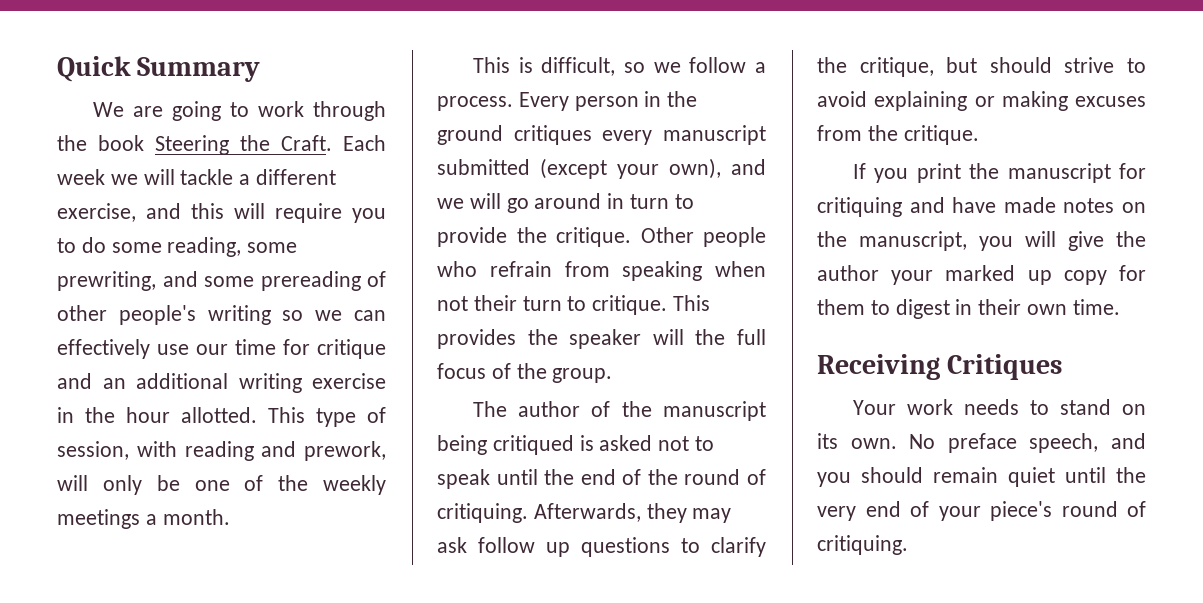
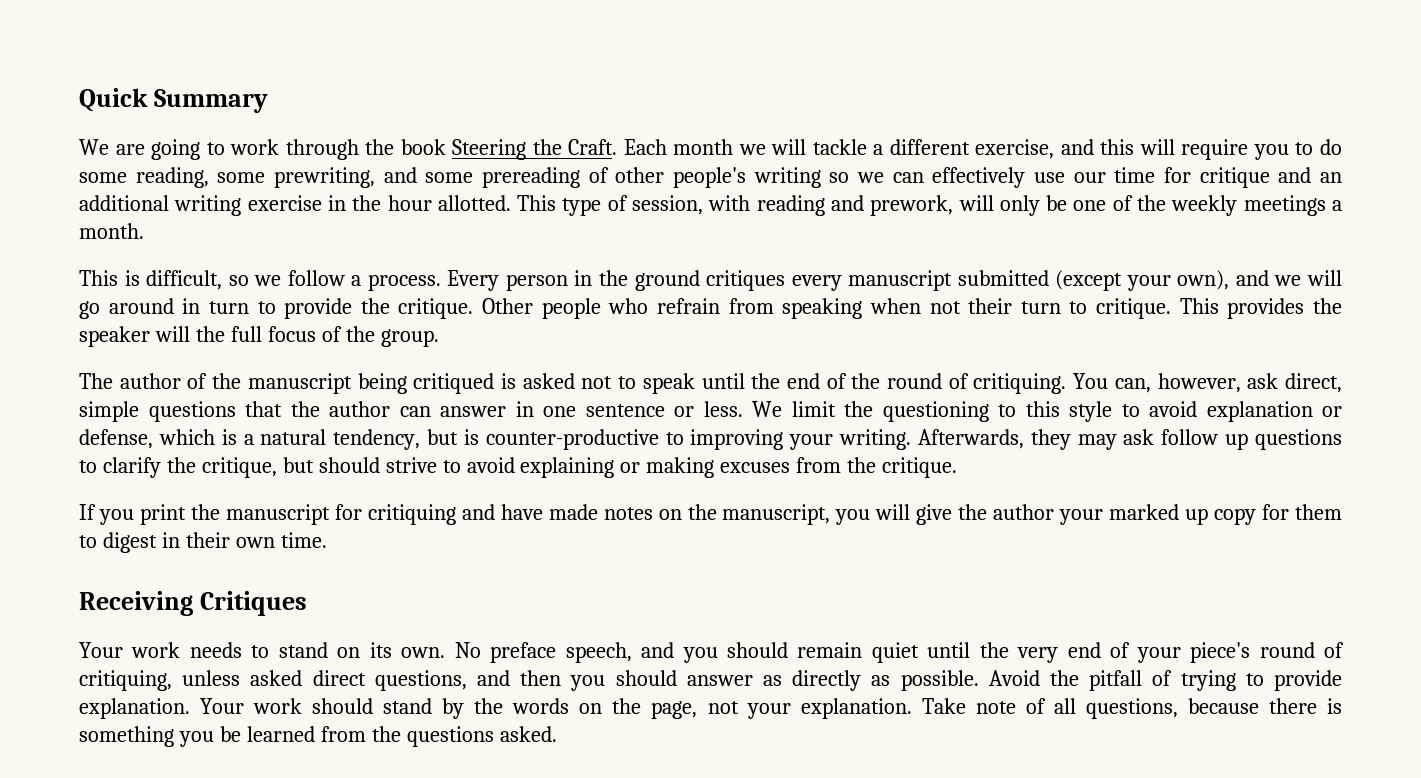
- Each week we will tackle a different exercise, and this will require you to do some reading, some prewriting, and some prereading of other people's writing so we can effectively use our time for critique and an additional writing exercise in the hour allotted.
+ Each month we will tackle a different exercise, and this will require you to do some reading, some prewriting, and some prereading of other people's writing so we can effectively use our time for critique and an additional writing exercise in the hour allotted.
+ You can, however, ask direct, simple questions that the author can answer in one sentence or less. We limit the questioning to this style to avoid explanation or defense, which is a natural tendency, but is counter-productive to improving your writing.
- No preface speech, and you should remain quiet until the very end of your piece's round of critiquing.
+ No preface speech, and you should remain quiet until the very end of your piece's round of critiquing, unless asked direct questions, and then you should answer as directly as possible. Avoid the pitfall of trying to provide explanation. Your work should stand by the words on the page, not your explanation. Take note of all questions, because there is something you be learned from the questions asked.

═══

= What is required =
Each line of the data above must be reproduced as written. Skip the pictures.

= Response box =
- Each week we will tackle a different exercise, and this will require you to do some reading, some prewriting, and some prereading of other people's writing so we can effectively use our time for critique and an additional writing exercise in the hour allotted.
+ Each month we will tackle a different exercise, and this will require you to do some reading, some prewriting, and some prereading of other people's writing so we can effectively use our time for critique and an additional writing exercise in the hour allotted.
+ You can, however, ask direct, simple questions that the author can answer in one sentence or less. We limit the questioning to this style to avoid explanation or defense, which is a natural tendency, but is counter-productive to improving your writing.
- No preface speech, and you should remain quiet until the very end of your piece's round of critiquing.
+ No preface speech, and you should remain quiet until the very end of your piece's round of critiquing, unless asked direct questions, and then you should answer as directly as possible. Avoid the pitfall of trying to provide explanation. Your work should stand by the words on the page, not your explanation. Take note of all questions, because there is something you be learned from the questions asked.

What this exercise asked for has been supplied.